Virtual environments are persisted in your home directory, so they will remain available even if you stop and restart the notebook server. However, if you need to share the environment across multiple notebook servers or want better reproducibility, consider building a custom Docker image with the required packages pre-installed.

Using Custom Images

For production environments or complex dependencies (e.g., system libraries), build a Docker image containing all required libraries and use it as your Custom Image when creating the notebook. This ensures exact reproducibility.

Manage Configurations (PodDefaults)

Kubeflow uses PodDefault resources (often labeled as Configurations in the UI) to inject common configurations—such as environment variables, volumes, and volume mounts—into Notebooks. This is the standard way to securely provide credentials for Object Storage (S3, MinIO) without hardcoding them in your notebooks.

Create a PodDefault

You can create a PodDefault by applying a YAML manifest.

Define a PodDefault that selects pods with a specific label.

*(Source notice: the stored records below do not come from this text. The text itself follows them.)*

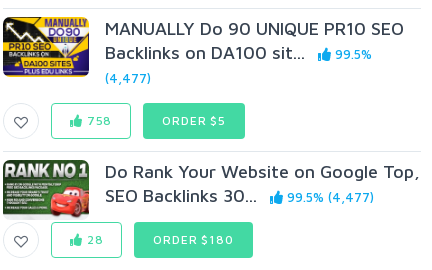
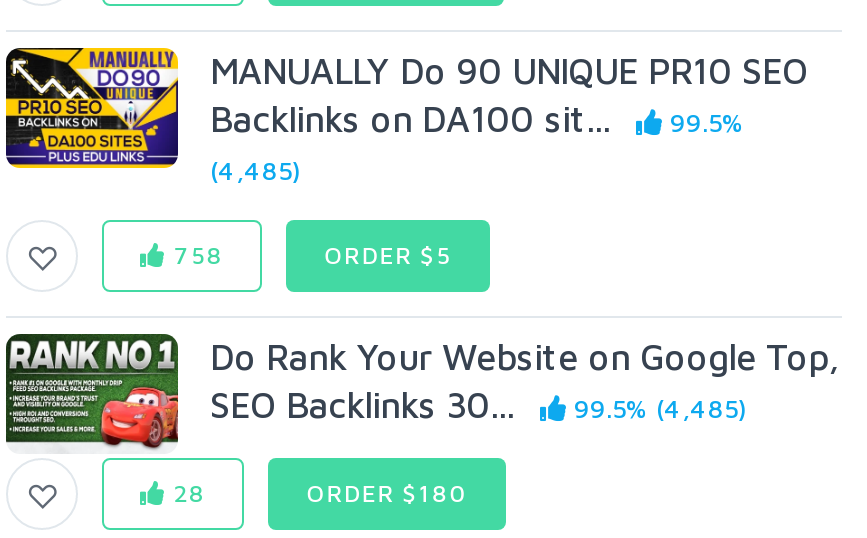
- (4,477)
+ (4,485)

- SEO Backlinks 30... 99.5% (4,477)
+ SEO Backlinks 30... 99.5% (4,485)
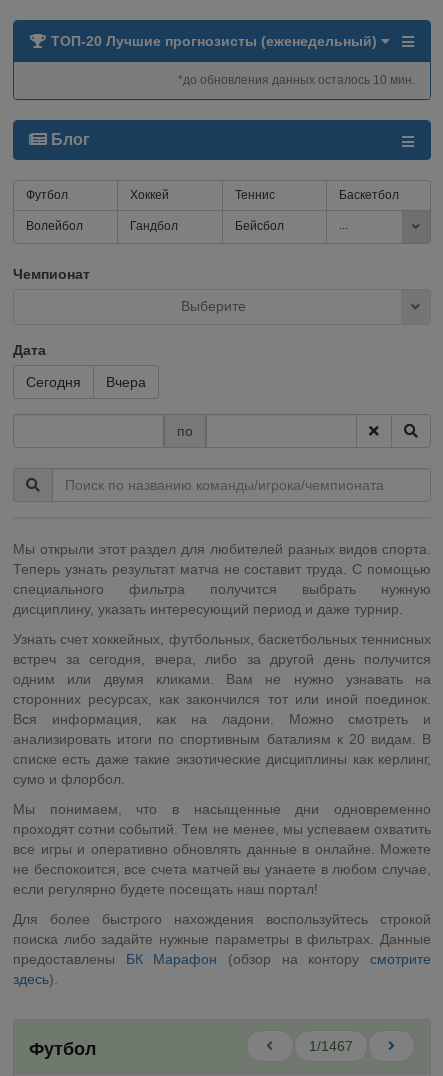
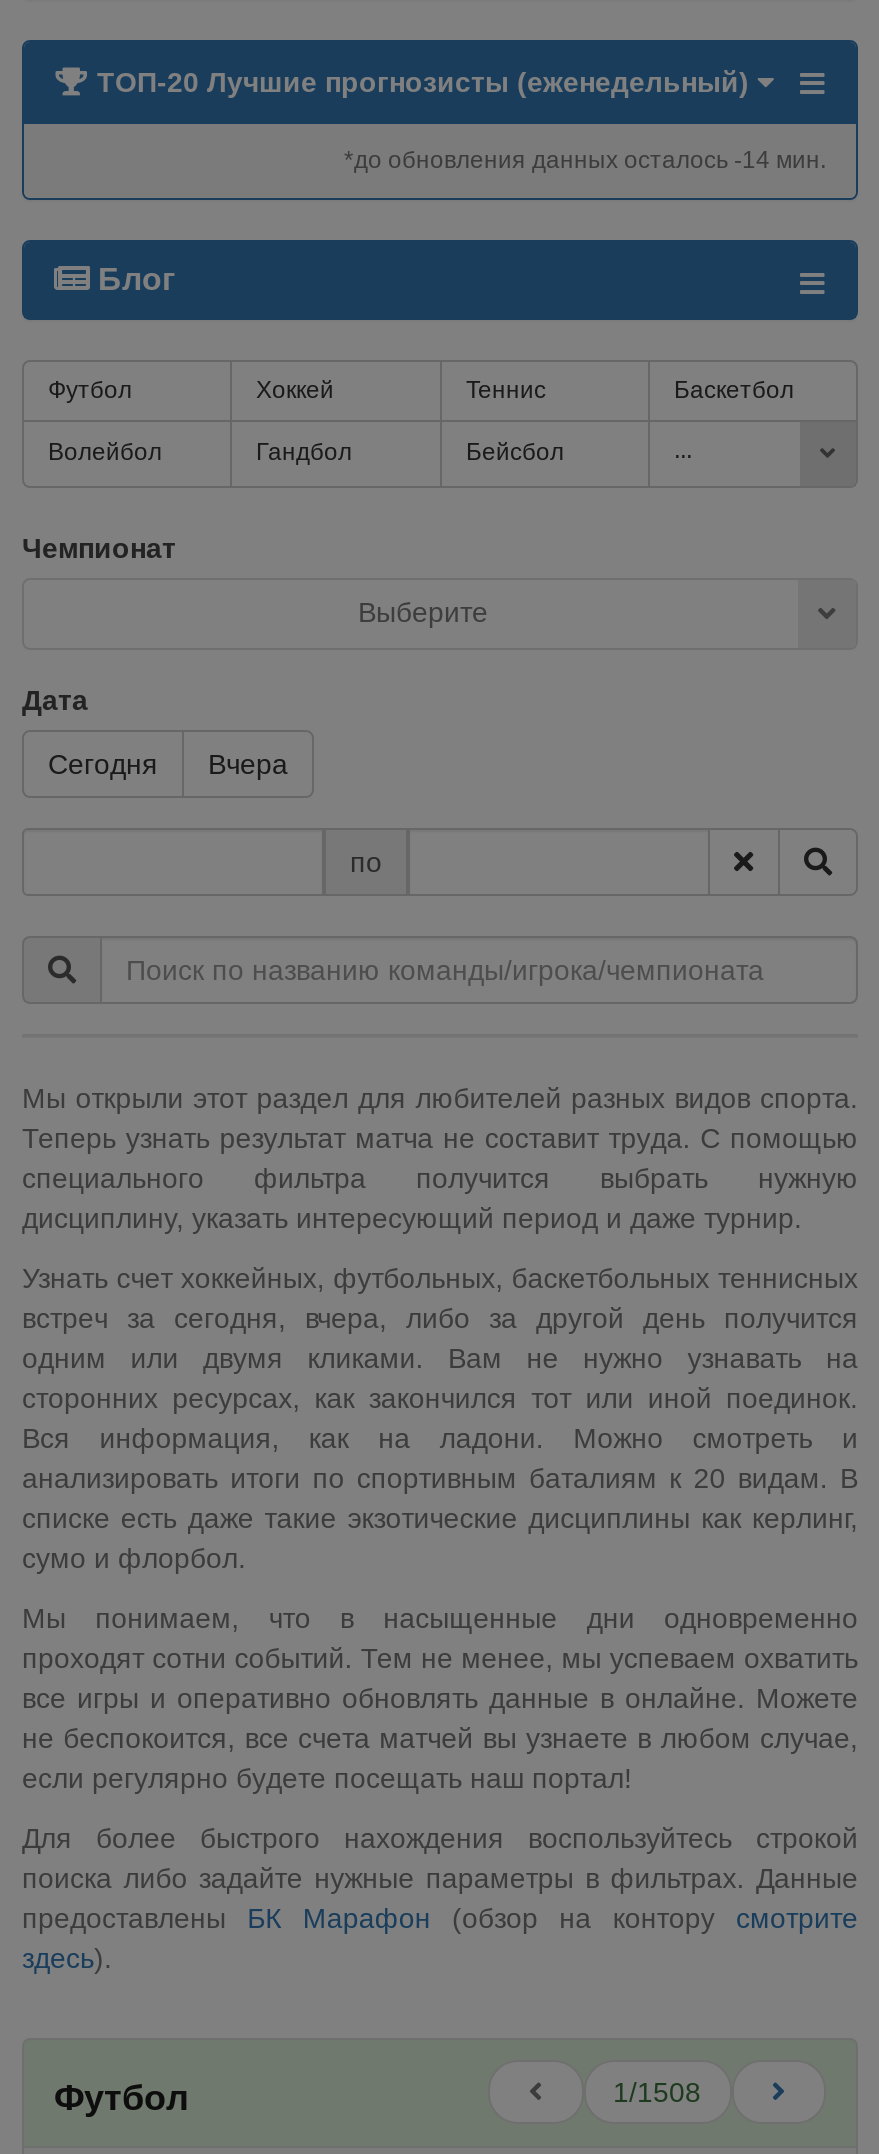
- *до обновления данных осталось 10 мин.
+ *до обновления данных осталось -14 мин.

- 1/1467
+ 1/1508
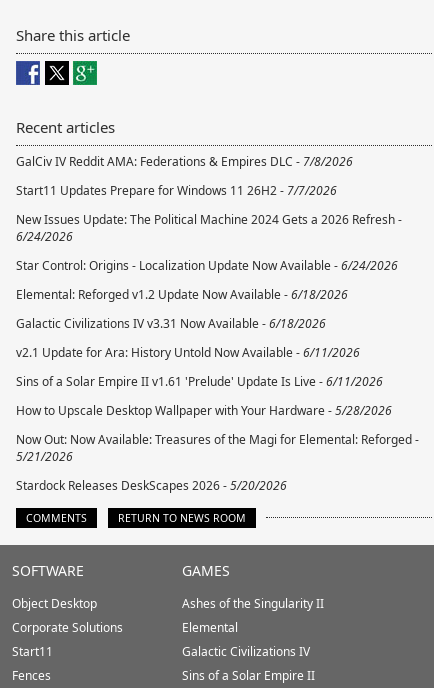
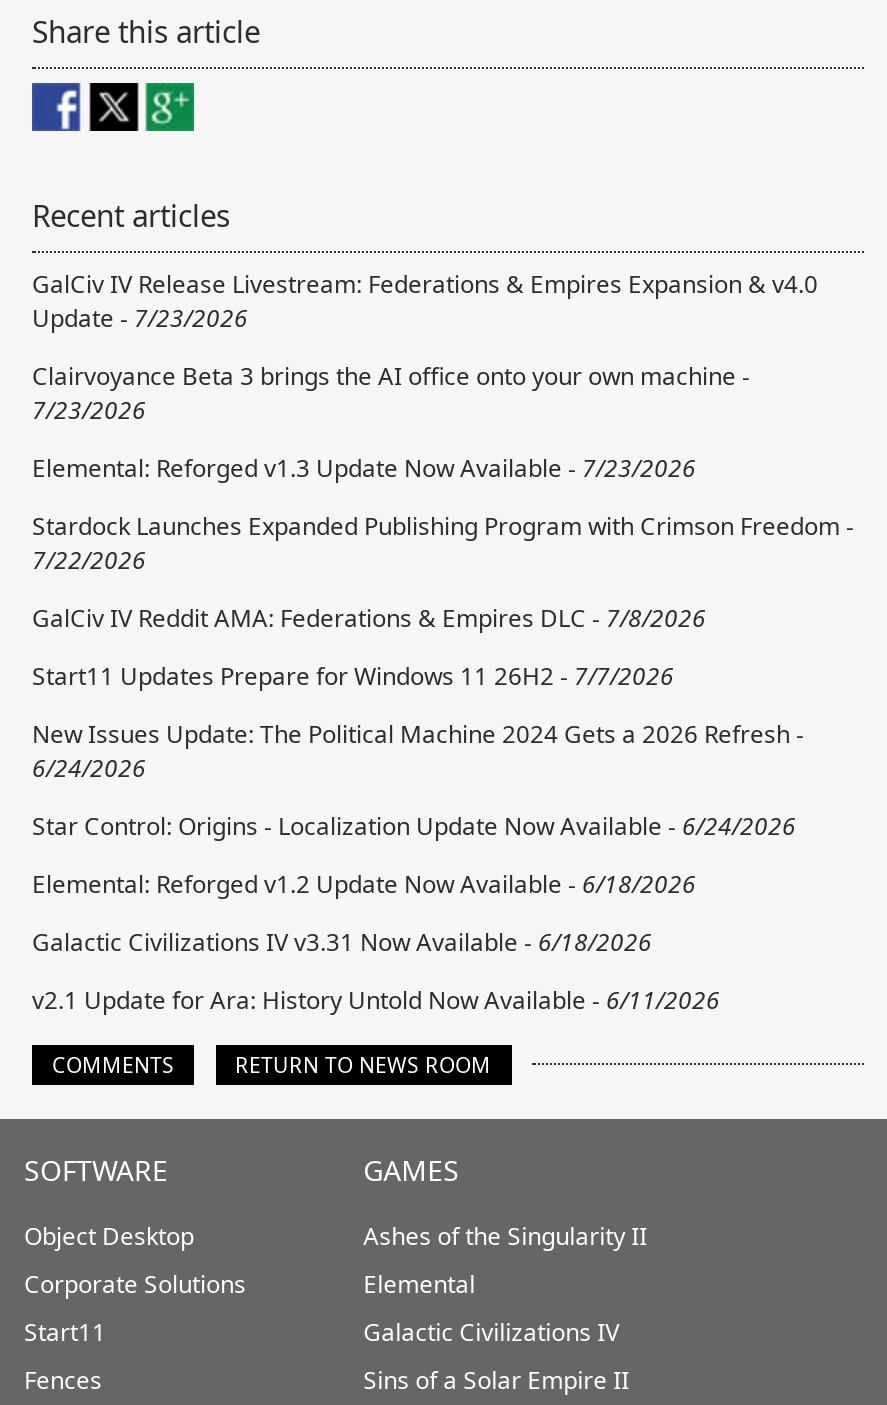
+ GalCiv IV Release Livestream: Federations & Empires Expansion & v4.0
+ Update - 7/23/2026
+ Clairvoyance Beta 3 brings the AI office onto your own machine -
+ 7/23/2026
+ Elemental: Reforged v1.3 Update Now Available - 7/23/2026
+ Stardock Launches Expanded Publishing Program with Crimson Freedom -
+ 7/22/2026

moved down: GalCiv IV Reddit AMA: Federations & Empires DLC - 7/8/2026 | Start11 Updates Prepare for Windows 11 26H2 - 7/7/2026 | New Issues Update: The Political Machine 2024 Gets a 2026 Refresh - | 6/24/2026 | Star Control: Origins - Localization Update Now Available - 6/24/2026 | Elemental: Reforged v1.2 Update Now Available - 6/18/2026 | Galactic Civilizations IV v3.31 Now Available - 6/18/2026 | v2.1 Update for Ara: History Untold Now Available - 6/11/2026

- Sins of a Solar Empire II v1.61 'Prelude' Update Is Live - 6/11/2026
- How to Upscale Desktop Wallpaper with Your Hardware - 5/28/2026
- Now Out: Now Available: Treasures of the Magi for Elemental: Reforged -
- 5/21/2026
- Stardock Releases DeskScapes 2026 - 5/20/2026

apiVersion: kubeflow.org/v1alpha1
kind: PodDefault
metadata:
  name: add-gcp-secret
  namespace: MY_PROFILE_NAMESPACE
spec:
 selector:
  matchLabels:
    add-gcp-secret: "true"
 desc: "add gcp credential"
 volumeMounts:
 - name: secret-volume
   mountPath: /secret/gcp
 volumes:
 - name: secret-volume
   secret:
    secretName: gcp-secret

Apply Configuration

When creating a new Notebook Server:

  1. Scroll to the Configurations section.
  2. You will see a list of available PodDefaults (e.g., s3-access).
  3. Check the box to apply it.

This will automatically inject the specified environment variables or volumes into your Notebook container.

Accessing Data

Using Mounted Volumes

If you attached a data volume (PVC) during creation, it will be available at the specified mount point.

import pandas as pd

# Assuming you mounted a data volume at /home/jovyan/data
df = pd.read_csv('/home/jovyan/data/dataset.csv')
print(df.head())

Using Object Storage (S3 / MinIO)

To access data in S3-compatible storage, use libraries like boto3 or s3fs. If your administrator has configured PodDefaults for credentials, environment variables (like AWS_ACCESS_KEY_ID) will be pre-populated.

import os
import s3fs
import pandas as pd

# Check if credentials are injected
print(os.getenv("AWS_S3_ENDPOINT"))

# Read directly from S3
fs = s3fs.S3FileSystem(
    client_kwargs={'endpoint_url': os.getenv('AWS_S3_ENDPOINT')},
    key=os.getenv('AWS_ACCESS_KEY_ID'),
    secret=os.getenv('AWS_SECRET_ACCESS_KEY')
)

with fs.open('s3://my-bucket/data/train.csv') as f:
    df = pd.read_csv(f)

Best Practices

  • Stop Unused Servers: Notebook servers consume cluster resources (especially GPUs) even when idle. Stop them when you are not actively working.
  • Git Integration: Use the Git extension in JupyterLab (or the terminal) to version control your notebooks. Avoid storing large datasets in Git.
  • Resource Monitoring: Monitor your resource usage. If your kernel crashes frequently (OOM), you may need to stop the server and restart it with more Memory limits.
  • Clean Up: Periodically delete old notebook servers and their associated PVCs if the data is no longer needed.